Data records:
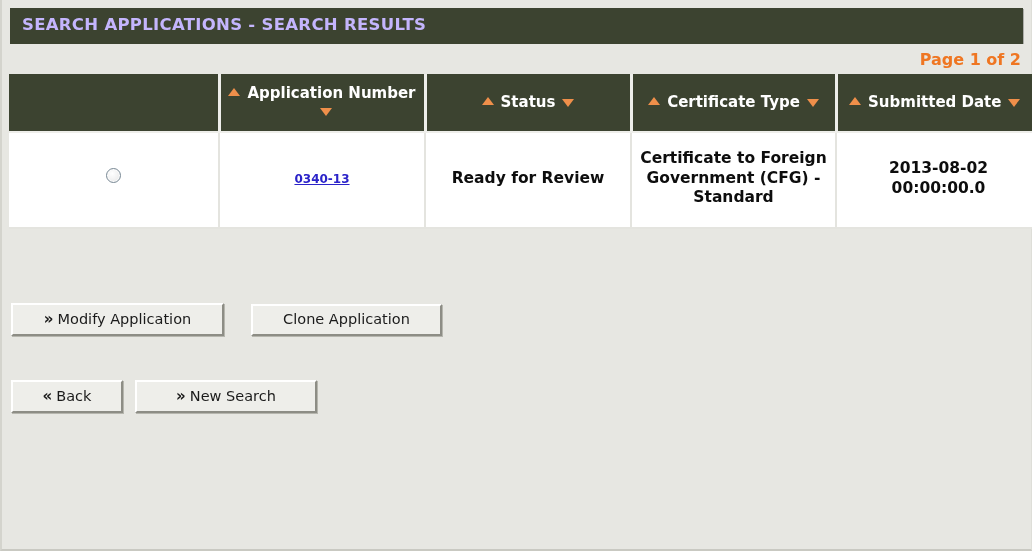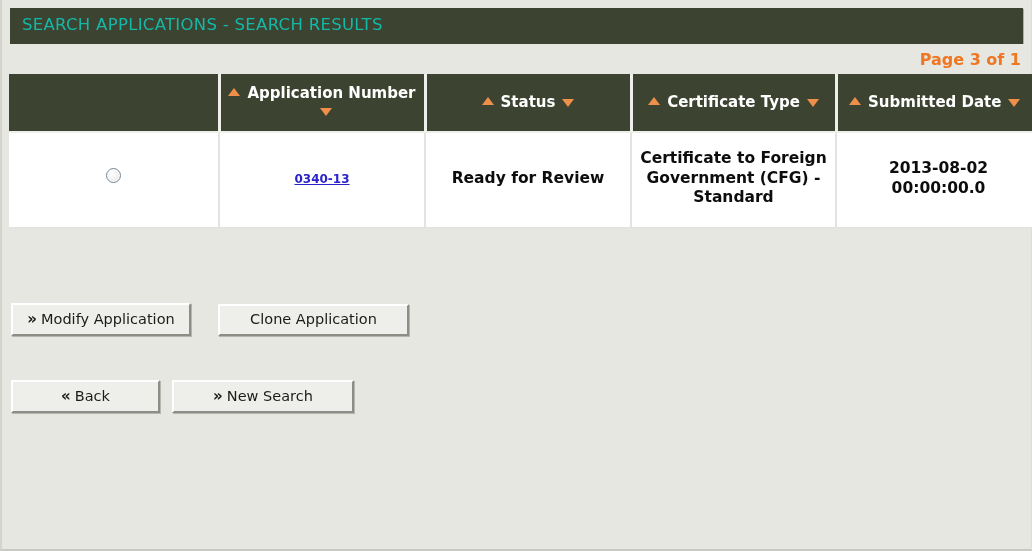--- a/index.html
+++ b/index.html
@@ -30,9 +30,9 @@
   }
   .titlebar {
     background: #3c4330;
-    color: #14b8a6;
+    color: #c4b5fd;
     font-size: 16.5px;
-    font-weight: normal;
+    font-weight: bold;
     letter-spacing: 0.3px;
     padding: 9px 0 10px 12px;
     line-height: 1;

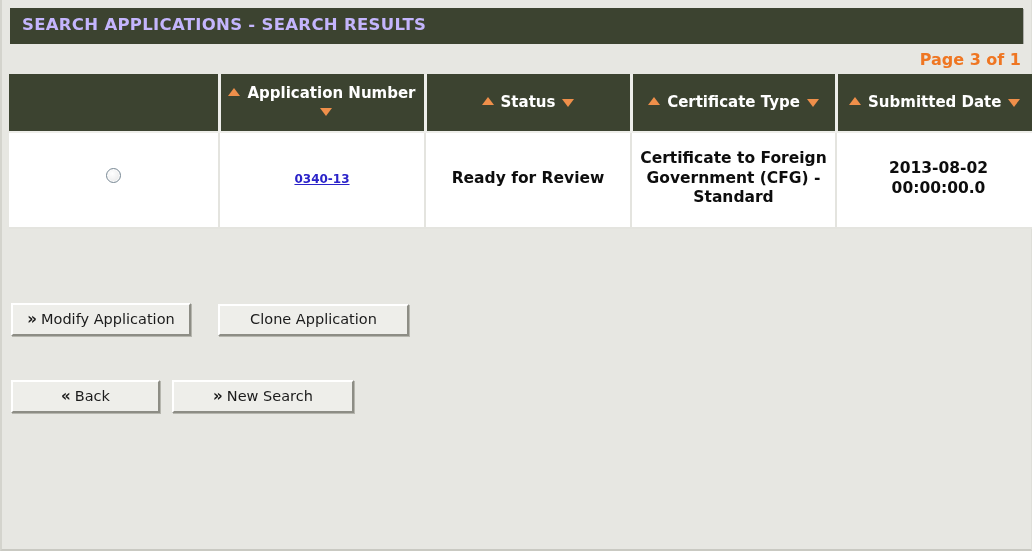--- a/index.html
+++ b/index.html
@@ -199,7 +199,7 @@
 
 
 
-  <div class="pageinfo">Page 3 of 1</div>
+  <div class="pageinfo">Page 1 of 2</div>
 
   <table class="results-table">
     <colgroup>

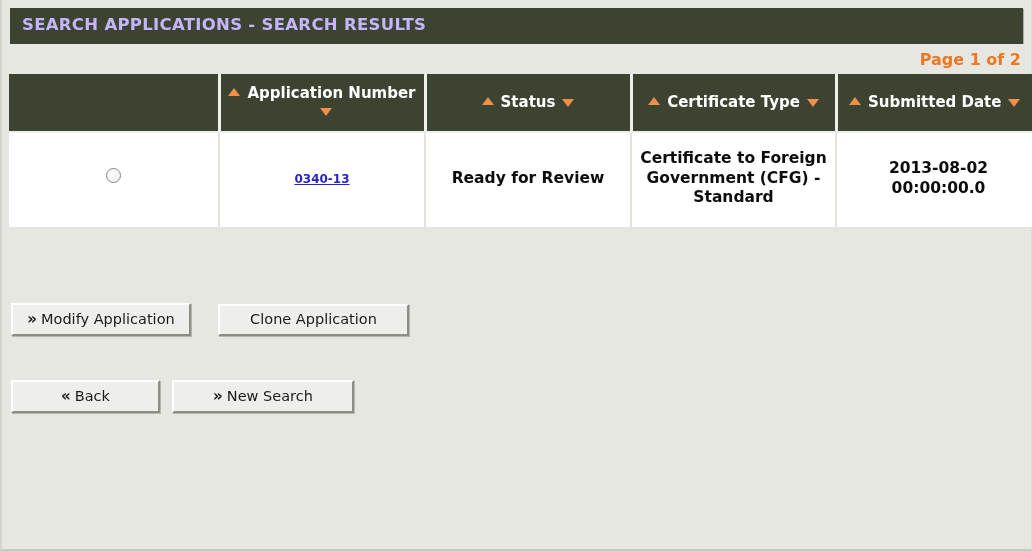--- a/index.html
+++ b/index.html
@@ -183,7 +183,7 @@
     margin-right: 5px;
     font-size: 15px;
   }
-  .btn-modify  { width: 180px; }
+  .btn-modify  { width: 213px; }
   .btn-clone   { width: 191px; margin-left: 27px; }
   .btn-back    { width: 149px; }
   .btn-newsearch { width: 182px; margin-left: 12px; }

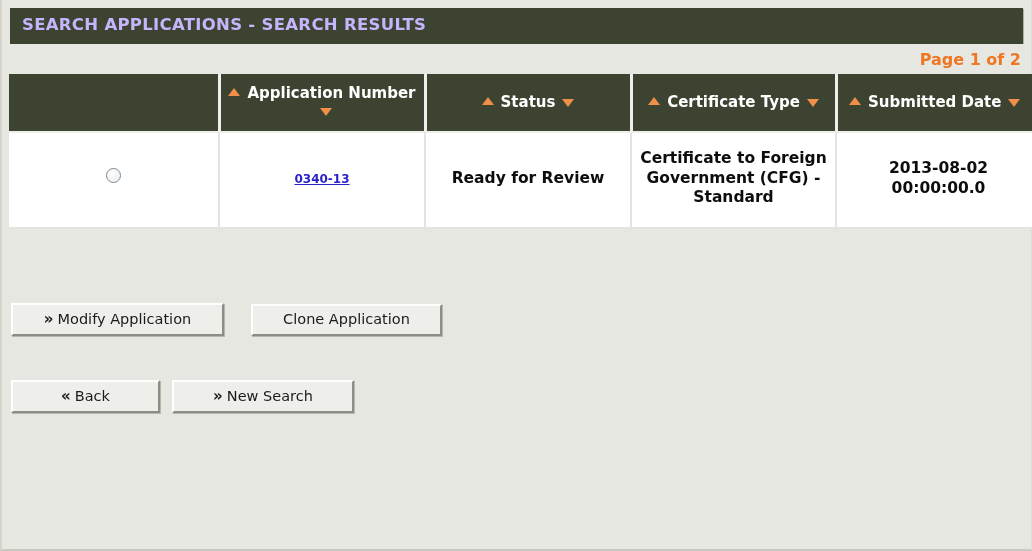--- a/index.html
+++ b/index.html
@@ -185,7 +185,7 @@
   }
   .btn-modify  { width: 213px; }
   .btn-clone   { width: 191px; margin-left: 27px; }
-  .btn-back    { width: 149px; }
+  .btn-back    { width: 112px; }
   .btn-newsearch { width: 182px; margin-left: 12px; }
 </style>
 </head>

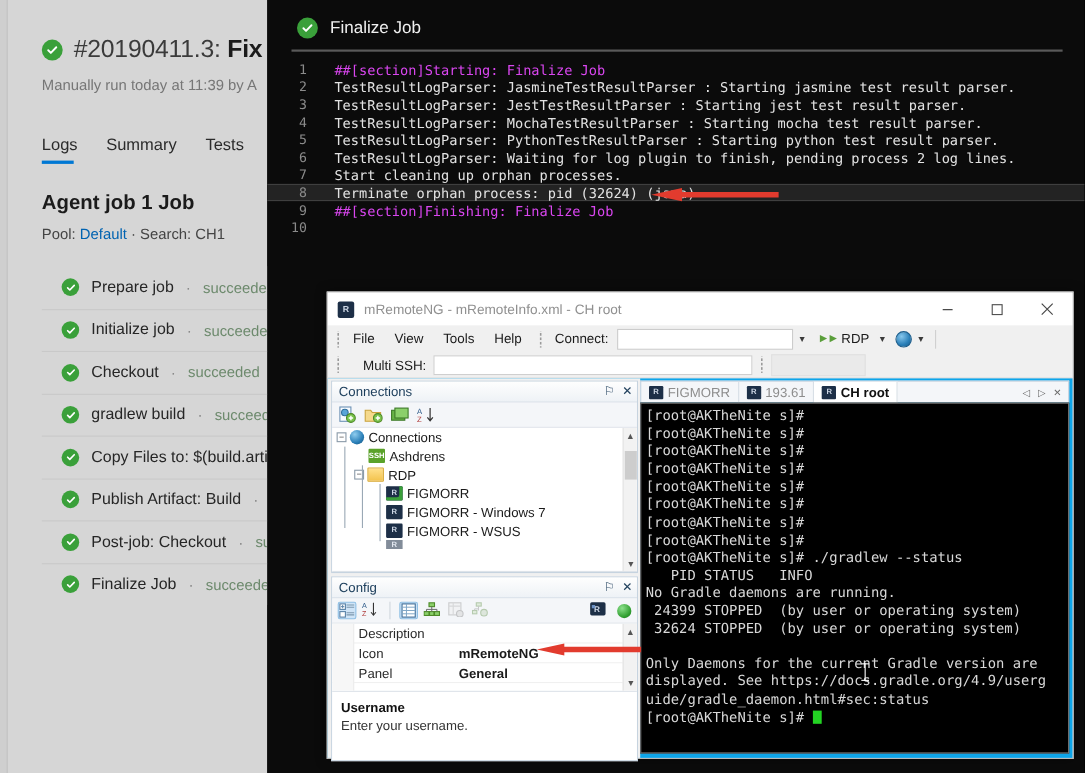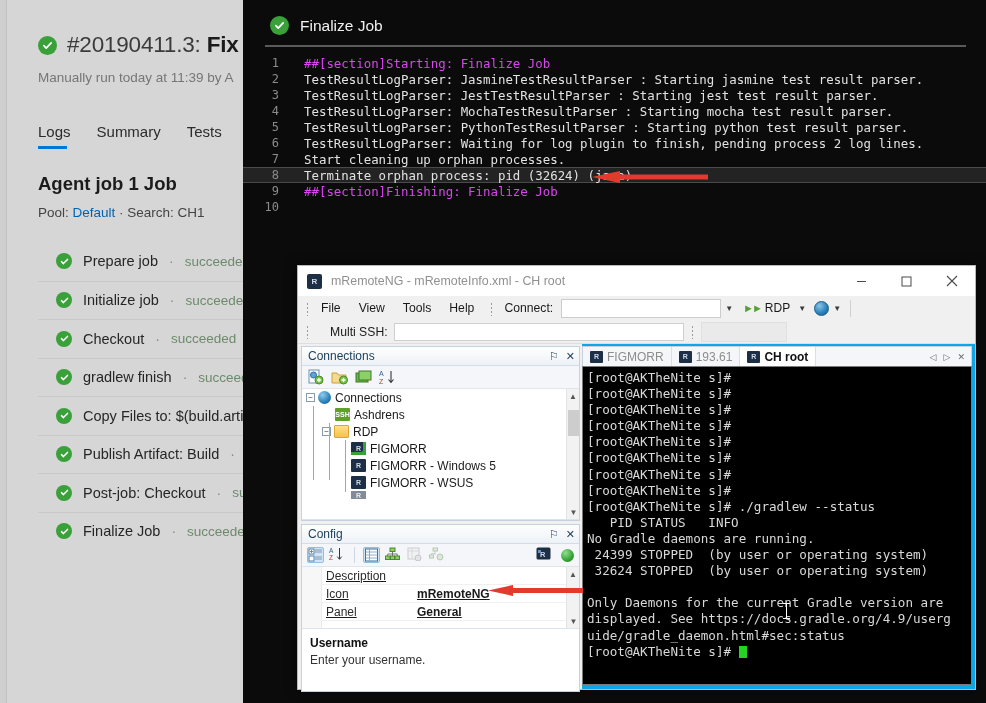--- a/index.html
+++ b/index.html
@@ -314,7 +314,7 @@
               <path d="M2 6.2 L4.6 8.8 L10 3.2" stroke="#ffffff" stroke-width="2" fill="none" stroke-linecap="round" stroke-linejoin="round"></path>
             </svg>
           </span>
-        <span class="lbl">gradlew finish</span>
+        <span class="lbl">gradlew build</span>
         <span class="dot">·</span>
         <span class="st">succeeded</span>
       </div>

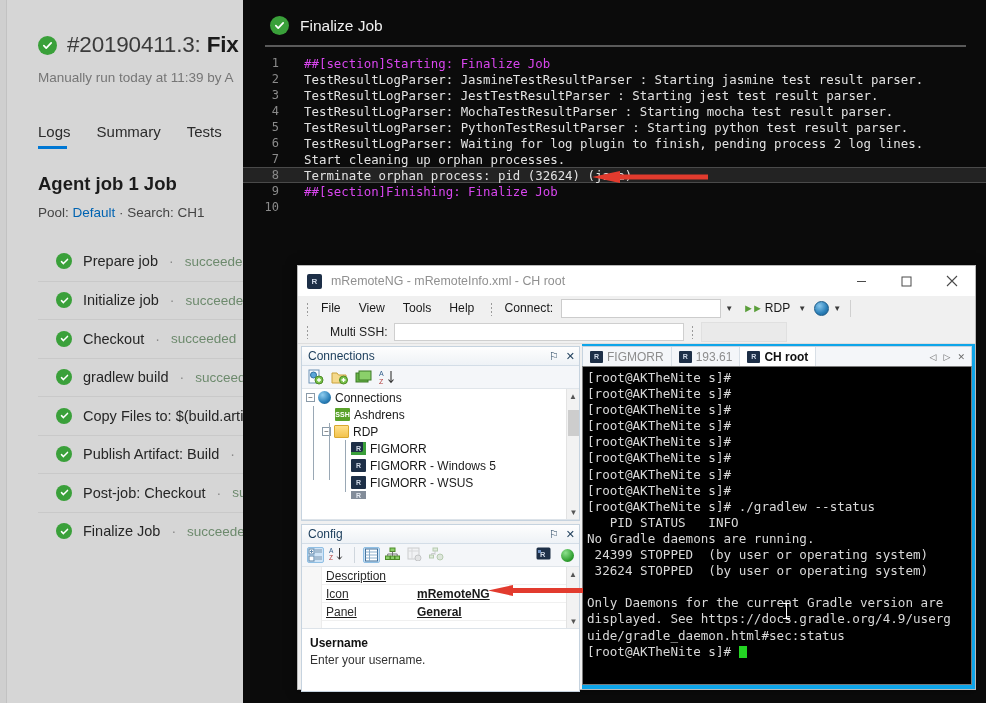--- a/index.html
+++ b/index.html
@@ -542,7 +542,7 @@
           </div>
           <div class="tnode" style="padding-left:49px">
             <span class="ticon rdp">R</span>
-            <span>FIGMORR - Windows 5</span>
+            <span>FIGMORR - Windows 7</span>
           </div>
           <div class="tnode" style="padding-left:49px">
             <span class="ticon rdp">R</span>

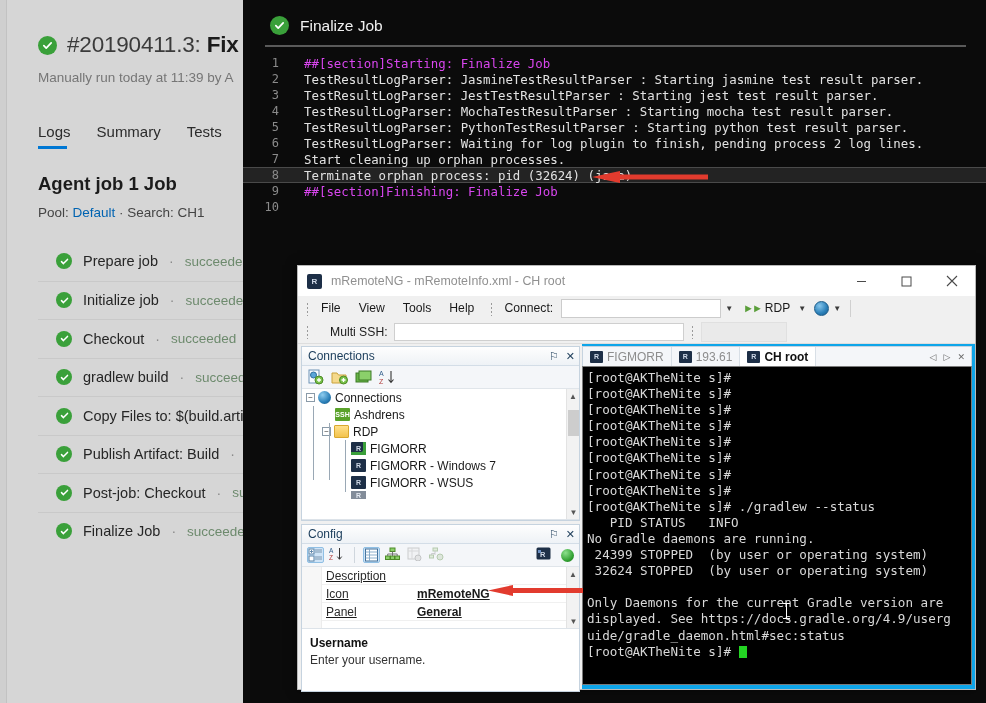--- a/index.html
+++ b/index.html
@@ -204,7 +204,7 @@
     background: radial-gradient(circle at 35% 30%, #8ce08c 0%, #2f9e2f 65%, #1d6b1d 100%);
   }
 
-  .cfg-grid { background: #ffffff; height: 62px; position: relative; overflow: hidden; border-bottom: 1px solid #dde3e9; text-decoration: underline; }
+  .cfg-grid { background: #ffffff; height: 62px; position: relative; overflow: hidden; border-bottom: 1px solid #dde3e9; }
   .cfg-row { display: flex; height: 18px; align-items: center; font-size: 12px; border-bottom: 1px solid #f0f0f0; }
   .cfg-key { width: 115px; padding-left: 24px; color: #2a2a2a; white-space: nowrap; }
   .cfg-val { font-weight: 700; color: #1a1a1a; white-space: nowrap; }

What to produce: Output the records verbatim without pictures.

Output of the exercise:
--- a/index.html
+++ b/index.html
@@ -30,9 +30,9 @@
   }
   .titlebar {
     background: #3c4330;
-    color: #14b8a6;
+    color: #c4b5fd;
     font-size: 16.5px;
-    font-weight: normal;
+    font-weight: bold;
     letter-spacing: 0.3px;
     padding: 9px 0 10px 12px;
     line-height: 1;

--- a/index.html
+++ b/index.html
@@ -199,7 +199,7 @@
 
 
 
-  <div class="pageinfo">Page 3 of 1</div>
+  <div class="pageinfo">Page 1 of 2</div>
 
   <table class="results-table">
     <colgroup>

--- a/index.html
+++ b/index.html
@@ -183,7 +183,7 @@
     margin-right: 5px;
     font-size: 15px;
   }
-  .btn-modify  { width: 180px; }
+  .btn-modify  { width: 213px; }
   .btn-clone   { width: 191px; margin-left: 27px; }
   .btn-back    { width: 149px; }
   .btn-newsearch { width: 182px; margin-left: 12px; }

--- a/index.html
+++ b/index.html
@@ -185,7 +185,7 @@
   }
   .btn-modify  { width: 213px; }
   .btn-clone   { width: 191px; margin-left: 27px; }
-  .btn-back    { width: 149px; }
+  .btn-back    { width: 112px; }
   .btn-newsearch { width: 182px; margin-left: 12px; }
 </style>
 </head>

--- a/index.html
+++ b/index.html
@@ -314,7 +314,7 @@
               <path d="M2 6.2 L4.6 8.8 L10 3.2" stroke="#ffffff" stroke-width="2" fill="none" stroke-linecap="round" stroke-linejoin="round"></path>
             </svg>
           </span>
-        <span class="lbl">gradlew finish</span>
+        <span class="lbl">gradlew build</span>
         <span class="dot">·</span>
         <span class="st">succeeded</span>
       </div>

--- a/index.html
+++ b/index.html
@@ -542,7 +542,7 @@
           </div>
           <div class="tnode" style="padding-left:49px">
             <span class="ticon rdp">R</span>
-            <span>FIGMORR - Windows 5</span>
+            <span>FIGMORR - Windows 7</span>
           </div>
           <div class="tnode" style="padding-left:49px">
             <span class="ticon rdp">R</span>

--- a/index.html
+++ b/index.html
@@ -204,7 +204,7 @@
     background: radial-gradient(circle at 35% 30%, #8ce08c 0%, #2f9e2f 65%, #1d6b1d 100%);
   }
 
-  .cfg-grid { background: #ffffff; height: 62px; position: relative; overflow: hidden; border-bottom: 1px solid #dde3e9; text-decoration: underline; }
+  .cfg-grid { background: #ffffff; height: 62px; position: relative; overflow: hidden; border-bottom: 1px solid #dde3e9; }
   .cfg-row { display: flex; height: 18px; align-items: center; font-size: 12px; border-bottom: 1px solid #f0f0f0; }
   .cfg-key { width: 115px; padding-left: 24px; color: #2a2a2a; white-space: nowrap; }
   .cfg-val { font-weight: 700; color: #1a1a1a; white-space: nowrap; }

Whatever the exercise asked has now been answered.